Racing Bulls investe oltre 64 milioni a Faenza: 100 nuovi posti di lavoro nel centro tecnologico di Formula 1
Un investimento da oltre 64 milioni di euro per rafforzare ricerca, produzione e innovazione nel cuore della Motor Valley. Il progetto presentato da Racing Bulls alla Regione Emilia-Romagna punta a potenziare il centro tecnologico di Faenza dedicato alla progettazione e allo sviluppo delle monoposto di Formula 1, con la creazione di circa 100 nuovi posti di lavoro nello stabilimento ravennate.
Il piano di sviluppo è stato illustrato al vicepresidente della Regione con delega allo Sviluppo economico, Vincenzo Colla, nell’ambito della procedura per un Accordo di sviluppo presentata al Ministero delle Imprese e del Made in Italy e gestita da Invitalia. La Regione ha già espresso parere positivo alla proposta.
L’azienda – controllata dal gruppo austriaco Red Bull GmbH e impegnata nel campionato mondiale di Formula 1 con il team Visa Cash App Racing Bulls Formula One Team – punta a rafforzare le proprie capacità produttive e di ricerca in vista delle nuove regole tecniche che entreranno in vigore dal mondiale 2026.
Il progetto riguarda in particolare il centro di eccellenza tecnologico di Faenza, dove vengono progettate, sviluppate e prodotte le monoposto da gara. L’obiettivo è migliorare la competitività dell’azienda nel settore delle corse automobilistiche attraverso un importante programma di investimenti industriali e attività di ricerca e sviluppo.

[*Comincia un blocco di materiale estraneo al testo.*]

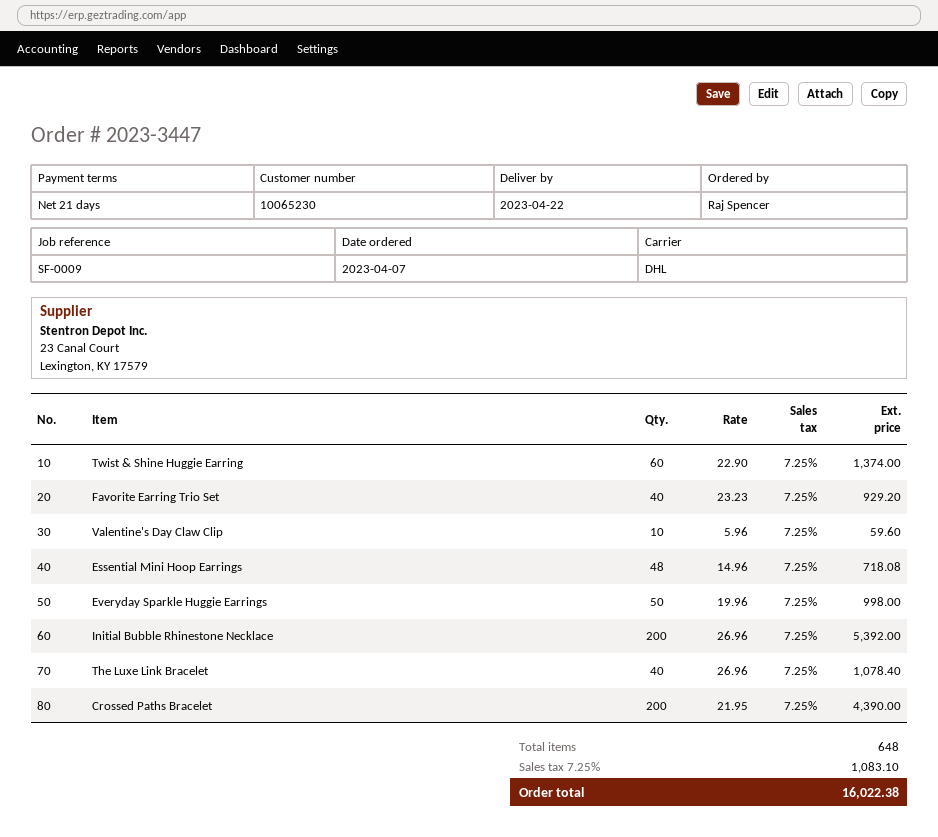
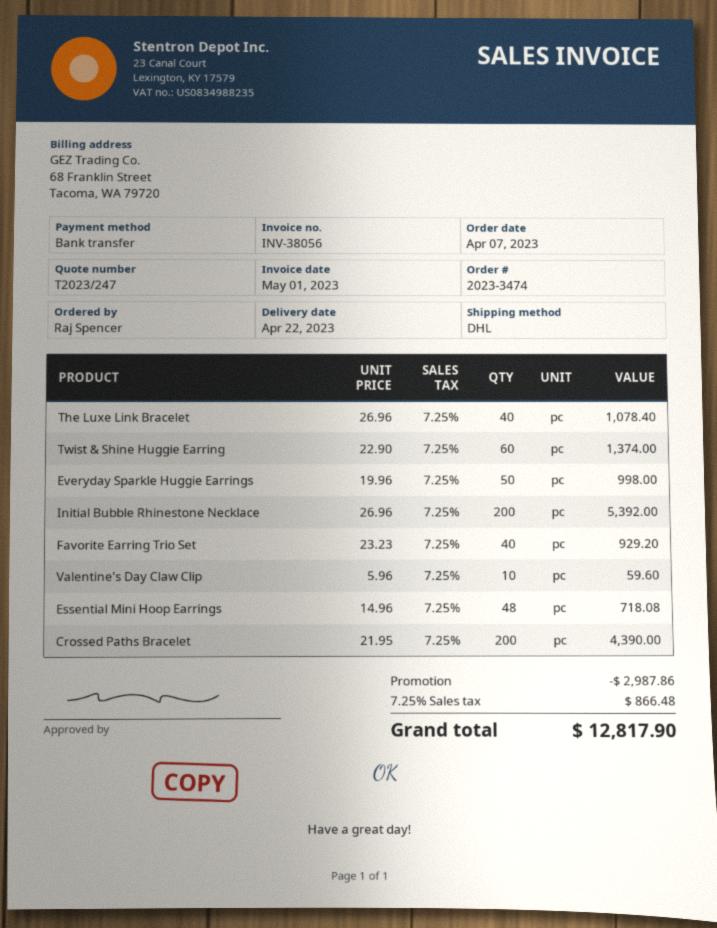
order number: 2023-3447 -> 2023-3474
discount: none -> 2987.86
tax: 7.25% = 1083.10 -> 7.25% = 866.48
total: 16022.38 -> 12817.90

Nel dettaglio, oltre 31 milioni di euro saranno destinati all’ampliamento e al rinnovamento del parco macchine utilizzato per la produzione di componenti metallici e compositi delle vetture. Tra le tecnologie previste figurano stampanti 3D per la realizzazione di prototipi, macchine ad altissima precisione e fresatrici multi-asse in grado di lavorare strutture particolarmente complesse.
Parallelamente verranno creati nuovi laboratori avanzati per la sperimentazione dei materiali e per lo sviluppo di soluzioni innovative in grado di migliorare le prestazioni delle monoposto. Il piano prevede anche il rientro interno di alcune attività oggi esternalizzate, con l’obiettivo di aumentare il controllo sui processi produttivi e ridurre costi e tempi legati alle spedizioni verso fornitori esterni.
Un altro pilastro del progetto riguarda la ricerca e sviluppo, con investimenti per oltre 33 milioni di euro. Le attività si concentreranno su materiali innovativi, aerodinamica, sicurezza, gestione energetica e superfici, con particolare attenzione alle tecnologie legate alla sostenibilità e all’utilizzo di carburanti 100% sostenibili nelle future competizioni.
“È un intervento importante in un settore strategico – sottolinea Colla – che favorisce occupazione, produzione e sviluppo sostenibile, con ricadute significative su tutto il sistema dell’indotto e delle filiere. Il progetto rafforza la presenza produttiva sul territorio e prevede l’inserimento di circa cento nuovi lavoratori, in particolare profili altamente qualificati nel campo ingegneristico e tecnologico”.
Secondo la Regione Emilia-Romagna il programma di investimento è coerente con la strategia regionale di sviluppo industriale e innovazione, oltre che con gli obiettivi del Patto per il Lavoro e per il Clima e della Strategia di specializzazione intelligente S3. Un’operazione che conferma il ruolo centrale del territorio nella filiera internazionale del motorsport e dell’alta tecnologia.

“Questo progetto di investimento – commenta il vice sindaco di Faenza Andrea Fabbri – rappresenta un passo avanti fondamentale verso un traguardo strategico per la comunità faentina. Ringrazio Racing Bulls per la scelta lungimirante, l’attenzione dimostrata verso il territorio e lo spirito di collaborazione volto alla crescita e al consolidamento della nostra presenza nella Motor Valley. Si tratta di un risultato frutto di un grande gioco di squadra: tutte le istituzioni hanno lavorato in sinergia per affiancare e supportare l’impresa nei suoi piani di sviluppo. Il progetto non è solo un successo per l’azienda, ma si inserisce nel più ampio rafforzamento dell’Hub dei materiali compositi e dell’innovazione che stiamo portando avanti insieme alle imprese locali e ai centri di ricerca. Un ringraziamento va a tutti coloro che sono impegnati nell’iniziativa: è solo grazie alla collaborazione tra Comune, Regione e Governo che si sono sciolti i nodi burocratici che consentiranno di concretizzare questo importante investimento che avrà una ricaduta molto importante dal punto di vista occupazionale”.